(Task objective)
Lines containing the word "date" are to be copied from the data below.

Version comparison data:
::::::
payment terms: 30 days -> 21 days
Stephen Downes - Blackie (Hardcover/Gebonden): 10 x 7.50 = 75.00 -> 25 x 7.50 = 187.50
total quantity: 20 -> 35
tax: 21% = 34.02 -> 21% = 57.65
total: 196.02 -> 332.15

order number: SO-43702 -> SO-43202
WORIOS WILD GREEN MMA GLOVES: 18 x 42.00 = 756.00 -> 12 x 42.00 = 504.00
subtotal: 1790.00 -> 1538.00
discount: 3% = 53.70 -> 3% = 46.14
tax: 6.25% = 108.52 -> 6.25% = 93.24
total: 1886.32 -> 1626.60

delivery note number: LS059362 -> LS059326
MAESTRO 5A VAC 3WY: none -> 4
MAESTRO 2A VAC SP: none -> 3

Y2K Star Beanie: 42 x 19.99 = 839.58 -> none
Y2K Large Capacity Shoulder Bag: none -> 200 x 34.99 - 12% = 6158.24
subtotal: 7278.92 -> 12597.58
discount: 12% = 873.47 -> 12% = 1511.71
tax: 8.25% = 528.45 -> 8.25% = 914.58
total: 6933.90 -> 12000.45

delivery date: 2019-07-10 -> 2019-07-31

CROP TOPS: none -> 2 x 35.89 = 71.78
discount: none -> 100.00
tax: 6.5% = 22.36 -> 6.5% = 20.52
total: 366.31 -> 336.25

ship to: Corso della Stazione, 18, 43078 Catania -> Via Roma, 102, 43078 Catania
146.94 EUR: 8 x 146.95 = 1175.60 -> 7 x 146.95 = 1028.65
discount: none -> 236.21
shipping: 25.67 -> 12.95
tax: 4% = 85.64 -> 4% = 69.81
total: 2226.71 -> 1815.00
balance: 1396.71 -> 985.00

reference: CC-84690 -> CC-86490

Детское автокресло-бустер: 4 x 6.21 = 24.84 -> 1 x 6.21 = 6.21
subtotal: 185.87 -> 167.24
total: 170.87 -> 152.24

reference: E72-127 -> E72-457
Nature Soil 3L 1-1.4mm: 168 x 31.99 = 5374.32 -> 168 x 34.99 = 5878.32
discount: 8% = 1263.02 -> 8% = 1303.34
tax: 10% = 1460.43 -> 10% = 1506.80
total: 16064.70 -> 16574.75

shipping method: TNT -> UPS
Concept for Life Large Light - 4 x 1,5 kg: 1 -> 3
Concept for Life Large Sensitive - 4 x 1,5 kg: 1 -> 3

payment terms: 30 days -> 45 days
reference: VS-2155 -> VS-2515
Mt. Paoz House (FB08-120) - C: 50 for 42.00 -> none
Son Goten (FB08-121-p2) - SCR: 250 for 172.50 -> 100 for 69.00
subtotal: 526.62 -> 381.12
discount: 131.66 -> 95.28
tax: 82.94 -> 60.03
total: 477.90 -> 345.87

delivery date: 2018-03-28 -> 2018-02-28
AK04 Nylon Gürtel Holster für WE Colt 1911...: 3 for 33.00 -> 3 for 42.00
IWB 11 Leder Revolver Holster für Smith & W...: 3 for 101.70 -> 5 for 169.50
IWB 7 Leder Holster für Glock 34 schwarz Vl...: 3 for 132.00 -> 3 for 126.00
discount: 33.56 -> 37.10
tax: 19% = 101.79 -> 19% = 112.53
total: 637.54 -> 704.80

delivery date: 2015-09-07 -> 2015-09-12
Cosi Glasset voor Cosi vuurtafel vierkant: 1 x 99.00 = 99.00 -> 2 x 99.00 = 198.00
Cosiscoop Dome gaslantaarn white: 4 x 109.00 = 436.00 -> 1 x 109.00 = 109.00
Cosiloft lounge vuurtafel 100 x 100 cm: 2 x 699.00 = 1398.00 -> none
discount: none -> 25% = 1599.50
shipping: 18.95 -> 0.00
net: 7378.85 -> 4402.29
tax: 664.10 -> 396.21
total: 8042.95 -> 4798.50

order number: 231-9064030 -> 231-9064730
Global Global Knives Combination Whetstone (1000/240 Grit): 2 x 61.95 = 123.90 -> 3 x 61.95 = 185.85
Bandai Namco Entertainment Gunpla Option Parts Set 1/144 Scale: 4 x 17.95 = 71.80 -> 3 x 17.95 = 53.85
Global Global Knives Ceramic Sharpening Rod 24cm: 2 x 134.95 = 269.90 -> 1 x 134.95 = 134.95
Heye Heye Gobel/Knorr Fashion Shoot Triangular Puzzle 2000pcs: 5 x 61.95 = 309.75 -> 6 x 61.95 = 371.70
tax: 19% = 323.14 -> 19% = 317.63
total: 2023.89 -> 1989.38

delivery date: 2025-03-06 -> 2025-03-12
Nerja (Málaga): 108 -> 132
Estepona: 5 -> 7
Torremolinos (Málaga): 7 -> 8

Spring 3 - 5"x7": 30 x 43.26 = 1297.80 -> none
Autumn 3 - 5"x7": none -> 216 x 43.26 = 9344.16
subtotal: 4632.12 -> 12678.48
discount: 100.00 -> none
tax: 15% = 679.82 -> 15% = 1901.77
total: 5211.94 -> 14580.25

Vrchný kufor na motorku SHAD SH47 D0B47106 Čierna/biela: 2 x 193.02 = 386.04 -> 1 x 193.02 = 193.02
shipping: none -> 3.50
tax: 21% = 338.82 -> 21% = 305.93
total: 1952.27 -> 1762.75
::::::
(Result below)
delivery date: 2019-07-10 -> 2019-07-31
delivery date: 2018-03-28 -> 2018-02-28
delivery date: 2015-09-07 -> 2015-09-12
delivery date: 2025-03-06 -> 2025-03-12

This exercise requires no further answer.